● REQUIRED WORK
The data must be copied over exactly and in full.

● INPUT MATERIAL
Content starts

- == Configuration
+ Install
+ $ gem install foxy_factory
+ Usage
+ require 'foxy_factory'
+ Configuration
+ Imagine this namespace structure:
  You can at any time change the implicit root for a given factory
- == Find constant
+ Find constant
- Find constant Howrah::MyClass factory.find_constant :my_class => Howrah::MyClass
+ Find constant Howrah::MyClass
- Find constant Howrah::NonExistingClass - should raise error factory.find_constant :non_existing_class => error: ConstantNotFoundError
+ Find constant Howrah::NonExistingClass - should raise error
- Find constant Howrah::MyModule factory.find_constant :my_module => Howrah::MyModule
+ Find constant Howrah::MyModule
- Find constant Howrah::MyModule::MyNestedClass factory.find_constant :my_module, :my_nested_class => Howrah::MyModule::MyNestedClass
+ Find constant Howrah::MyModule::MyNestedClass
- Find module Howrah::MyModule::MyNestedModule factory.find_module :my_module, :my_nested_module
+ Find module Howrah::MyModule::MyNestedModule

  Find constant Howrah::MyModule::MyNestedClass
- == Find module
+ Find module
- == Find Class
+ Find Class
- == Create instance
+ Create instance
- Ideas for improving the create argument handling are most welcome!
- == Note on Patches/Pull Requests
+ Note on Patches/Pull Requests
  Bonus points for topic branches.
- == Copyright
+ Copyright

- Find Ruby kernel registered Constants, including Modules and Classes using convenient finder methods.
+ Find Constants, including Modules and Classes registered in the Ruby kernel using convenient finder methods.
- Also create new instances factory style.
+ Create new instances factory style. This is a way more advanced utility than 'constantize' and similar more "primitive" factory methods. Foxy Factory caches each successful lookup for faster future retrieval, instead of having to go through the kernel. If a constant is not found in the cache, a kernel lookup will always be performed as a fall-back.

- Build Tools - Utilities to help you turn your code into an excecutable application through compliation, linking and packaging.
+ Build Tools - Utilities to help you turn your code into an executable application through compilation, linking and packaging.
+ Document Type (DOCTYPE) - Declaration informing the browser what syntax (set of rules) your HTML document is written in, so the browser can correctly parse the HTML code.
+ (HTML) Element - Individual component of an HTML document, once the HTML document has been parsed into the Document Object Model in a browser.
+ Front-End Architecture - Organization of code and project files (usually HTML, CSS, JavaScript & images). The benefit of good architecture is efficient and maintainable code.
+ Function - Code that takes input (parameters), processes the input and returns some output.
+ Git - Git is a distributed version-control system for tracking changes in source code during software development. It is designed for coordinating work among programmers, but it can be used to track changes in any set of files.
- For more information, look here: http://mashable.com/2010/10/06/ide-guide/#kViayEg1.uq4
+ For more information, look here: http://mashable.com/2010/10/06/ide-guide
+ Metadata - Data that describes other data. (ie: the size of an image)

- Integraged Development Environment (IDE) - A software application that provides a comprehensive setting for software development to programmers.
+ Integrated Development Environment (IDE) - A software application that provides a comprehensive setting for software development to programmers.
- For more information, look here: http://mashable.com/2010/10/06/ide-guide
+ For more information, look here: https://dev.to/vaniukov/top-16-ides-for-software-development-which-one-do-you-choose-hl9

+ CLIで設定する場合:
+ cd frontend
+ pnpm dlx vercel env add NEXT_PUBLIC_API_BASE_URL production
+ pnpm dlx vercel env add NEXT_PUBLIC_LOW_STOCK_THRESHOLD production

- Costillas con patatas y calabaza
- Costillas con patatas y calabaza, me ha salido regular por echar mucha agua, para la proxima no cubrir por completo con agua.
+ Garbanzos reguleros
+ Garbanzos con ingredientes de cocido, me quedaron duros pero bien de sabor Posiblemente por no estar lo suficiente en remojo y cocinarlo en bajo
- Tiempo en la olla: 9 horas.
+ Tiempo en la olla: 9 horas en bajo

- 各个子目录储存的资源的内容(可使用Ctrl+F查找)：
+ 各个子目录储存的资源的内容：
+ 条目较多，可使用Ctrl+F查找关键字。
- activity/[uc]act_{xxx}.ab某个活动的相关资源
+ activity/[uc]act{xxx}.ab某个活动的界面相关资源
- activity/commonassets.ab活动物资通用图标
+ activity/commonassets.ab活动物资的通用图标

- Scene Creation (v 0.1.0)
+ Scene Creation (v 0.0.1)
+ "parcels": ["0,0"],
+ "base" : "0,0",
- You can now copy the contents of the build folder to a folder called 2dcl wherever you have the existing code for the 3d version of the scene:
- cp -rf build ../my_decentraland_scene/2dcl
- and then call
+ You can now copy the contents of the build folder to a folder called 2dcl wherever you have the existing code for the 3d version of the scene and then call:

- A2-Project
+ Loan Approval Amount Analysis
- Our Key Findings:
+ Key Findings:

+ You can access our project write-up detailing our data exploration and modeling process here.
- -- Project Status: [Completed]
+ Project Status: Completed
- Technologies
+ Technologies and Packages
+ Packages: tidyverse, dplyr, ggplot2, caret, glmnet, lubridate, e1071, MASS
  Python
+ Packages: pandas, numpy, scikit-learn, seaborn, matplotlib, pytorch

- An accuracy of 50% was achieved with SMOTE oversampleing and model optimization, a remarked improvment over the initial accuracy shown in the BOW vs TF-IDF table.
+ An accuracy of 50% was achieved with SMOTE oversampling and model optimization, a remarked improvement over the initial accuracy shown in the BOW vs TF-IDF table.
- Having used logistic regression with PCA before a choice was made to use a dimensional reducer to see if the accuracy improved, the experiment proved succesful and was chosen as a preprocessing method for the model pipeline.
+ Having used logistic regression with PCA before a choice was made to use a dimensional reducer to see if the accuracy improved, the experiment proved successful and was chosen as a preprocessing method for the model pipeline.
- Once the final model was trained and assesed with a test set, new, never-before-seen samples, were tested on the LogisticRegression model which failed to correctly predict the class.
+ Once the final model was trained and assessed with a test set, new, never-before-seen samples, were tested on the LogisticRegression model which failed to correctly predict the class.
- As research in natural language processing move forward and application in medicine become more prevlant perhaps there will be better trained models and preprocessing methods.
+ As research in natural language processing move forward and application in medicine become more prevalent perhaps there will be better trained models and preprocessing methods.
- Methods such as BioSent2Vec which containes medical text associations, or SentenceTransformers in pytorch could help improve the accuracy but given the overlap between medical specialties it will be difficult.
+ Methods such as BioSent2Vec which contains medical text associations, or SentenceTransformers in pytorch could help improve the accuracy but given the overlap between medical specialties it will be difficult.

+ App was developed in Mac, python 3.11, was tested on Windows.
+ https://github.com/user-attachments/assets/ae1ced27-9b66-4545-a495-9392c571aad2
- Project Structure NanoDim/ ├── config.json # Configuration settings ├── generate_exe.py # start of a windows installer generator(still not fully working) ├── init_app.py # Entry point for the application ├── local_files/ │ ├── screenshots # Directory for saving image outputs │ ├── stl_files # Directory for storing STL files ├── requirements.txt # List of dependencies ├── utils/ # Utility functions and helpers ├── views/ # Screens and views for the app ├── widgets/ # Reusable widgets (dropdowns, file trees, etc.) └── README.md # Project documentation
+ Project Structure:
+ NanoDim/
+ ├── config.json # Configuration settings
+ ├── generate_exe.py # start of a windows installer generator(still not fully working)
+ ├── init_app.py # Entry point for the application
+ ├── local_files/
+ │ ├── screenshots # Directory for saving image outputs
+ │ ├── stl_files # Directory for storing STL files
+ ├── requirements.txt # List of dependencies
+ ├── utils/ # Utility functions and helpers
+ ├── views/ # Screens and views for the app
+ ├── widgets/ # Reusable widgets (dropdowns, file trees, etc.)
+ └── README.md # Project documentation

Content ends

● OUTPUT BELOW
- == Configuration
+ Install
+ $ gem install foxy_factory
+ Usage
+ require 'foxy_factory'
+ Configuration
+ Imagine this namespace structure:
  You can at any time change the implicit root for a given factory
- == Find constant
+ Find constant
- Find constant Howrah::MyClass factory.find_constant :my_class => Howrah::MyClass
+ Find constant Howrah::MyClass
- Find constant Howrah::NonExistingClass - should raise error factory.find_constant :non_existing_class => error: ConstantNotFoundError
+ Find constant Howrah::NonExistingClass - should raise error
- Find constant Howrah::MyModule factory.find_constant :my_module => Howrah::MyModule
+ Find constant Howrah::MyModule
- Find constant Howrah::MyModule::MyNestedClass factory.find_constant :my_module, :my_nested_class => Howrah::MyModule::MyNestedClass
+ Find constant Howrah::MyModule::MyNestedClass
- Find module Howrah::MyModule::MyNestedModule factory.find_module :my_module, :my_nested_module
+ Find module Howrah::MyModule::MyNestedModule

  Find constant Howrah::MyModule::MyNestedClass
- == Find module
+ Find module
- == Find Class
+ Find Class
- == Create instance
+ Create instance
- Ideas for improving the create argument handling are most welcome!
- == Note on Patches/Pull Requests
+ Note on Patches/Pull Requests
  Bonus points for topic branches.
- == Copyright
+ Copyright

- Find Ruby kernel registered Constants, including Modules and Classes using convenient finder methods.
+ Find Constants, including Modules and Classes registered in the Ruby kernel using convenient finder methods.
- Also create new instances factory style.
+ Create new instances factory style. This is a way more advanced utility than 'constantize' and similar more "primitive" factory methods. Foxy Factory caches each successful lookup for faster future retrieval, instead of having to go through the kernel. If a constant is not found in the cache, a kernel lookup will always be performed as a fall-back.

- Build Tools - Utilities to help you turn your code into an excecutable application through compliation, linking and packaging.
+ Build Tools - Utilities to help you turn your code into an executable application through compilation, linking and packaging.
+ Document Type (DOCTYPE) - Declaration informing the browser what syntax (set of rules) your HTML document is written in, so the browser can correctly parse the HTML code.
+ (HTML) Element - Individual component of an HTML document, once the HTML document has been parsed into the Document Object Model in a browser.
+ Front-End Architecture - Organization of code and project files (usually HTML, CSS, JavaScript & images). The benefit of good architecture is efficient and maintainable code.
+ Function - Code that takes input (parameters), processes the input and returns some output.
+ Git - Git is a distributed version-control system for tracking changes in source code during software development. It is designed for coordinating work among programmers, but it can be used to track changes in any set of files.
- For more information, look here: http://mashable.com/2010/10/06/ide-guide/#kViayEg1.uq4
+ For more information, look here: http://mashable.com/2010/10/06/ide-guide
+ Metadata - Data that describes other data. (ie: the size of an image)

- Integraged Development Environment (IDE) - A software application that provides a comprehensive setting for software development to programmers.
+ Integrated Development Environment (IDE) - A software application that provides a comprehensive setting for software development to programmers.
- For more information, look here: http://mashable.com/2010/10/06/ide-guide
+ For more information, look here: https://dev.to/vaniukov/top-16-ides-for-software-development-which-one-do-you-choose-hl9

+ CLIで設定する場合:
+ cd frontend
+ pnpm dlx vercel env add NEXT_PUBLIC_API_BASE_URL production
+ pnpm dlx vercel env add NEXT_PUBLIC_LOW_STOCK_THRESHOLD production

- Costillas con patatas y calabaza
- Costillas con patatas y calabaza, me ha salido regular por echar mucha agua, para la proxima no cubrir por completo con agua.
+ Garbanzos reguleros
+ Garbanzos con ingredientes de cocido, me quedaron duros pero bien de sabor Posiblemente por no estar lo suficiente en remojo y cocinarlo en bajo
- Tiempo en la olla: 9 horas.
+ Tiempo en la olla: 9 horas en bajo

- 各个子目录储存的资源的内容(可使用Ctrl+F查找)：
+ 各个子目录储存的资源的内容：
+ 条目较多，可使用Ctrl+F查找关键字。
- activity/[uc]act_{xxx}.ab某个活动的相关资源
+ activity/[uc]act{xxx}.ab某个活动的界面相关资源
- activity/commonassets.ab活动物资通用图标
+ activity/commonassets.ab活动物资的通用图标

- Scene Creation (v 0.1.0)
+ Scene Creation (v 0.0.1)
+ "parcels": ["0,0"],
+ "base" : "0,0",
- You can now copy the contents of the build folder to a folder called 2dcl wherever you have the existing code for the 3d version of the scene:
- cp -rf build ../my_decentraland_scene/2dcl
- and then call
+ You can now copy the contents of the build folder to a folder called 2dcl wherever you have the existing code for the 3d version of the scene and then call:

- A2-Project
+ Loan Approval Amount Analysis
- Our Key Findings:
+ Key Findings:

+ You can access our project write-up detailing our data exploration and modeling process here.
- -- Project Status: [Completed]
+ Project Status: Completed
- Technologies
+ Technologies and Packages
+ Packages: tidyverse, dplyr, ggplot2, caret, glmnet, lubridate, e1071, MASS
  Python
+ Packages: pandas, numpy, scikit-learn, seaborn, matplotlib, pytorch

- An accuracy of 50% was achieved with SMOTE oversampleing and model optimization, a remarked improvment over the initial accuracy shown in the BOW vs TF-IDF table.
+ An accuracy of 50% was achieved with SMOTE oversampling and model optimization, a remarked improvement over the initial accuracy shown in the BOW vs TF-IDF table.
- Having used logistic regression with PCA before a choice was made to use a dimensional reducer to see if the accuracy improved, the experiment proved succesful and was chosen as a preprocessing method for the model pipeline.
+ Having used logistic regression with PCA before a choice was made to use a dimensional reducer to see if the accuracy improved, the experiment proved successful and was chosen as a preprocessing method for the model pipeline.
- Once the final model was trained and assesed with a test set, new, never-before-seen samples, were tested on the LogisticRegression model which failed to correctly predict the class.
+ Once the final model was trained and assessed with a test set, new, never-before-seen samples, were tested on the LogisticRegression model which failed to correctly predict the class.
- As research in natural language processing move forward and application in medicine become more prevlant perhaps there will be better trained models and preprocessing methods.
+ As research in natural language processing move forward and application in medicine become more prevalent perhaps there will be better trained models and preprocessing methods.
- Methods such as BioSent2Vec which containes medical text associations, or SentenceTransformers in pytorch could help improve the accuracy but given the overlap between medical specialties it will be difficult.
+ Methods such as BioSent2Vec which contains medical text associations, or SentenceTransformers in pytorch could help improve the accuracy but given the overlap between medical specialties it will be difficult.

+ App was developed in Mac, python 3.11, was tested on Windows.
+ https://github.com/user-attachments/assets/ae1ced27-9b66-4545-a495-9392c571aad2
- Project Structure NanoDim/ ├── config.json # Configuration settings ├── generate_exe.py # start of a windows installer generator(still not fully working) ├── init_app.py # Entry point for the application ├── local_files/ │ ├── screenshots # Directory for saving image outputs │ ├── stl_files # Directory for storing STL files ├── requirements.txt # List of dependencies ├── utils/ # Utility functions and helpers ├── views/ # Screens and views for the app ├── widgets/ # Reusable widgets (dropdowns, file trees, etc.) └── README.md # Project documentation
+ Project Structure:
+ NanoDim/
+ ├── config.json # Configuration settings
+ ├── generate_exe.py # start of a windows installer generator(still not fully working)
+ ├── init_app.py # Entry point for the application
+ ├── local_files/
+ │ ├── screenshots # Directory for saving image outputs
+ │ ├── stl_files # Directory for storing STL files
+ ├── requirements.txt # List of dependencies
+ ├── utils/ # Utility functions and helpers
+ ├── views/ # Screens and views for the app
+ ├── widgets/ # Reusable widgets (dropdowns, file trees, etc.)
+ └── README.md # Project documentation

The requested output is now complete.